Collection entries:
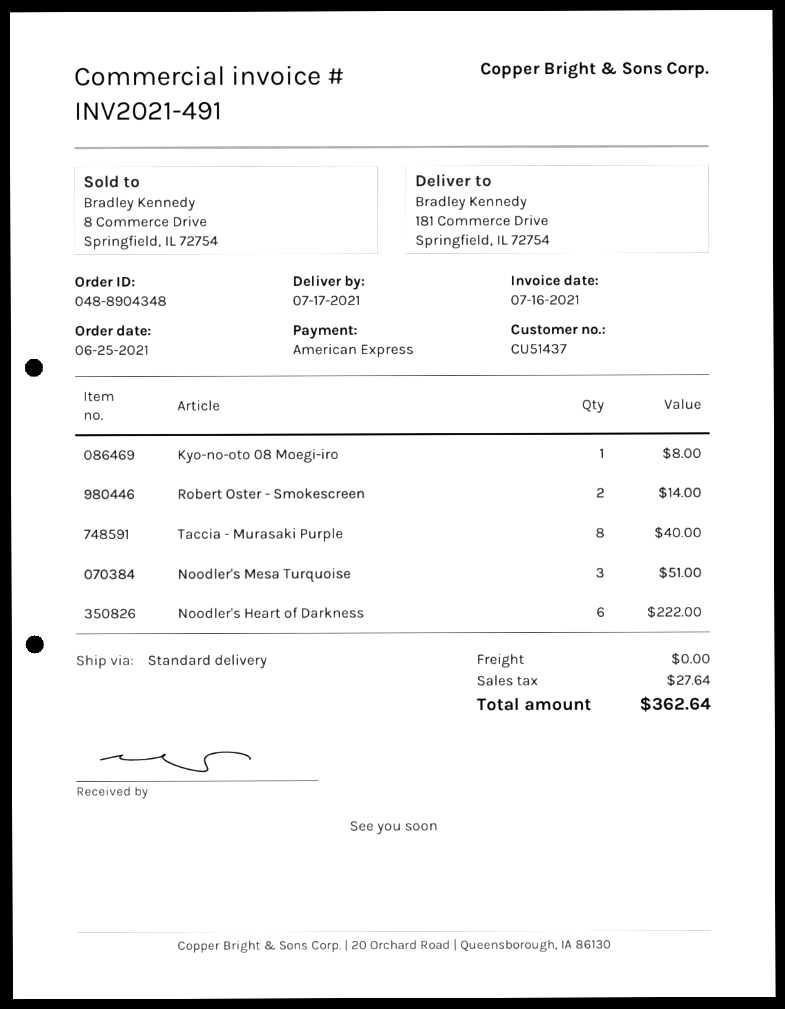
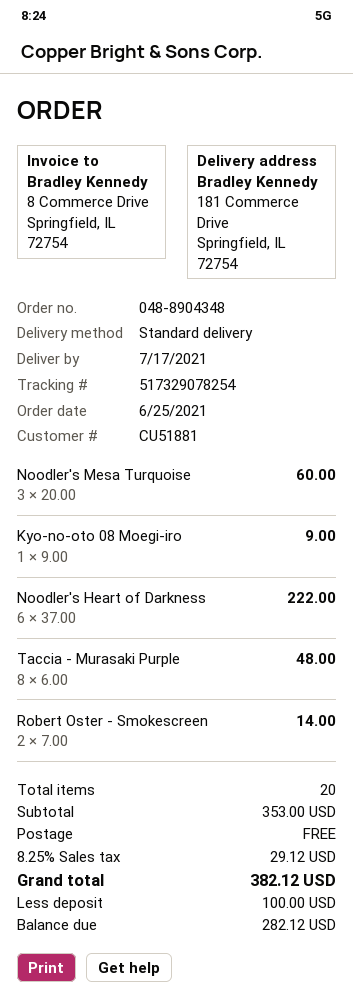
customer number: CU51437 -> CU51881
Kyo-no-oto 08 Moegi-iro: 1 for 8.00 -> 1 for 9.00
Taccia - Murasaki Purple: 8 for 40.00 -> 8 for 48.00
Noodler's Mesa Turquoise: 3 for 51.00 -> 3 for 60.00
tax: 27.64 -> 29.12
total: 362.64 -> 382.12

**Work task:** Each line from the one with "Noodler's Mesa Turquoise: 3" through the end of the records above should be written out exactly. No other line should appear.

**Solution below:**
Noodler's Mesa Turquoise: 3 for 51.00 -> 3 for 60.00
tax: 27.64 -> 29.12
total: 362.64 -> 382.12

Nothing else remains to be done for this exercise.